I cannot find any guidelines on data architecture to get an intuition for this sort of thing. Right now (4) seems silly, (3) involves unacceptable memory waste, and I'm using (2) but wondering if I mightn't should be using (1) instead to avoid the id manipulation and 3*sizeof(float) aligned access chunks.


Solution

  • For memory access patterns on GPUs, it is first important to understand the concept of coalescing. Basically it means that in certain conditions, the device will merge memory accesses of adjacent work items and instead emit one large memory access. This is very important for performance. The detailed requirements when coalescing occurs vary between GPU vendors (or even between GPU generations of one vendor). But usually, the requirements tend to be along the lines of

    • A certain number of adjacent work items accesses adjacent data elements. E.g. all work items in a SYCL subgroup / CUDA warp access subsequent data elements.
    • The data element accessed by the first work item might have to be aligned, e.g. to a cache line.

    See here an explanation for (older) NVIDIA GPUs: https://developer.nvidia.com/blog/how-access-global-memory-efficiently-cuda-c-kernels/

    With that in mind, 3) not only wastes memory capacity, but also memory bandwidth, and if you have something like my_accessor[id].x you have a strided memory access which prevents coalescing.

    For 4), I'm not sure if I understand correctly. I assume that you mean that the dimension with 3 elements controls whether you access x/y/z and the one with N describes the n-th vector. In that case it would depend whether you have size (N, 3) or (3, N). Because in SYCL the data layout is such that the last index is always the fastest, (N, 3) would in practice correspond to 3) without the padding issue. (3, N) would be similar to 2) but without strided memory access (see below)

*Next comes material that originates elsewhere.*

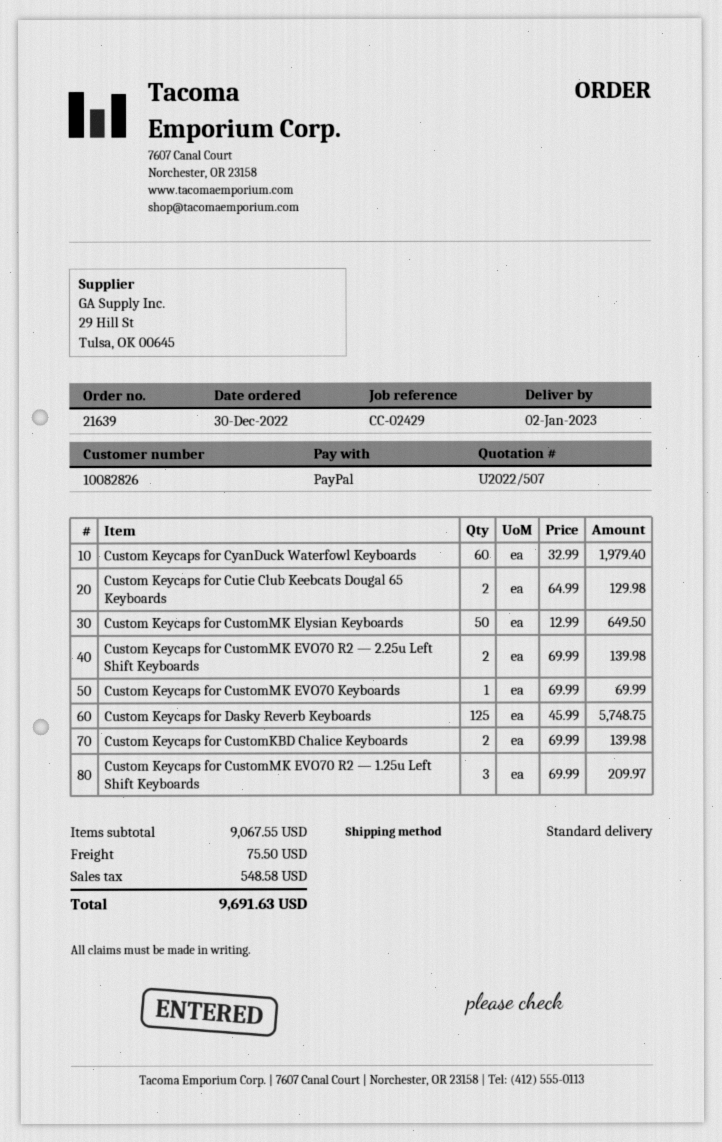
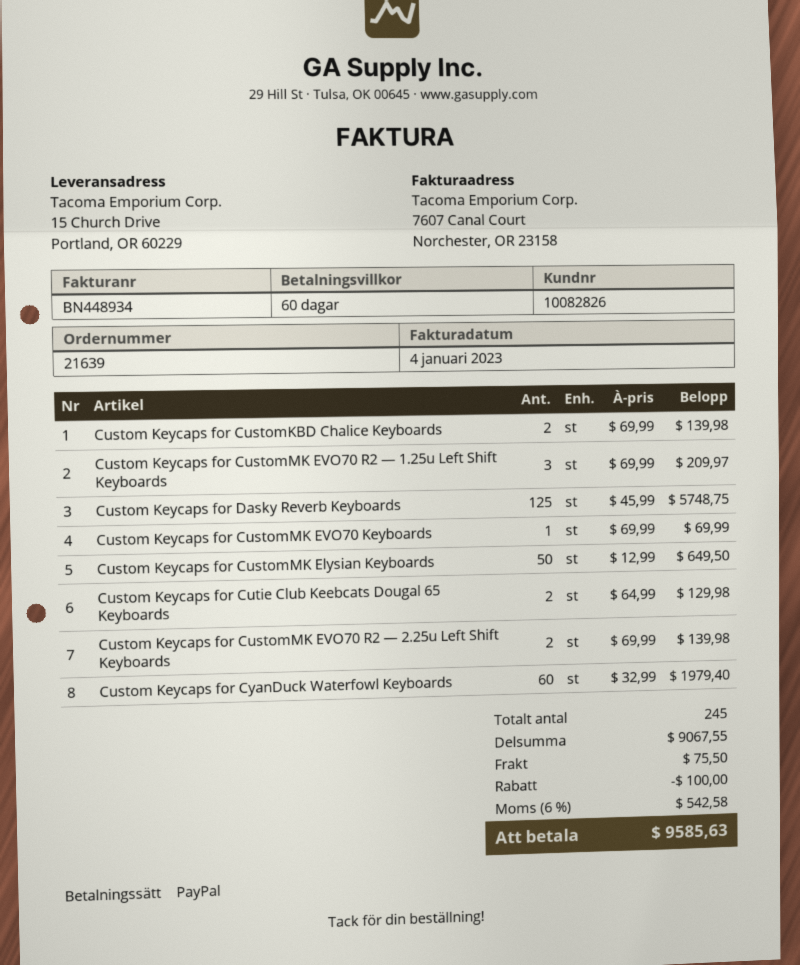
discount: none -> 100.00
tax: 548.58 -> 542.58
total: 9691.63 -> 9585.63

    For 2), the main performance issue is that you are performing a strided memory access if x is at [3*i], y at [3*i+1] etc. For coalescing you instead want x to be at [i], y at [N+i] and z at [2N+i]. If you have something like

    float my_x = data[i]; // all N work items perform coalesced access for x
    float my_y = data[i+N];
    float my_z = data[i+2N];
    

    You have a nice memory access pattern. Depending on your choice of N and the alignment requirements for coalesced memory accesses of your device, you might have performance issues for y and z because of the alignment.

    I don't expect that the fact that you need to add offsets to your index substantially affects performance.

    For 1) you would mainly gain a guarantee that all data is nicely aligned and that access will coalesce. Because of this, I would expect this to perform best of the presented approaches.

    From the perspective of the SYCL runtime, in general there are both advantages and disadvantages to using a single large buffer vs multiple smaller ones (e.g. overhead of many buffers, but more opportunities for task graph optimization strategies). I expect those effects to be secondary.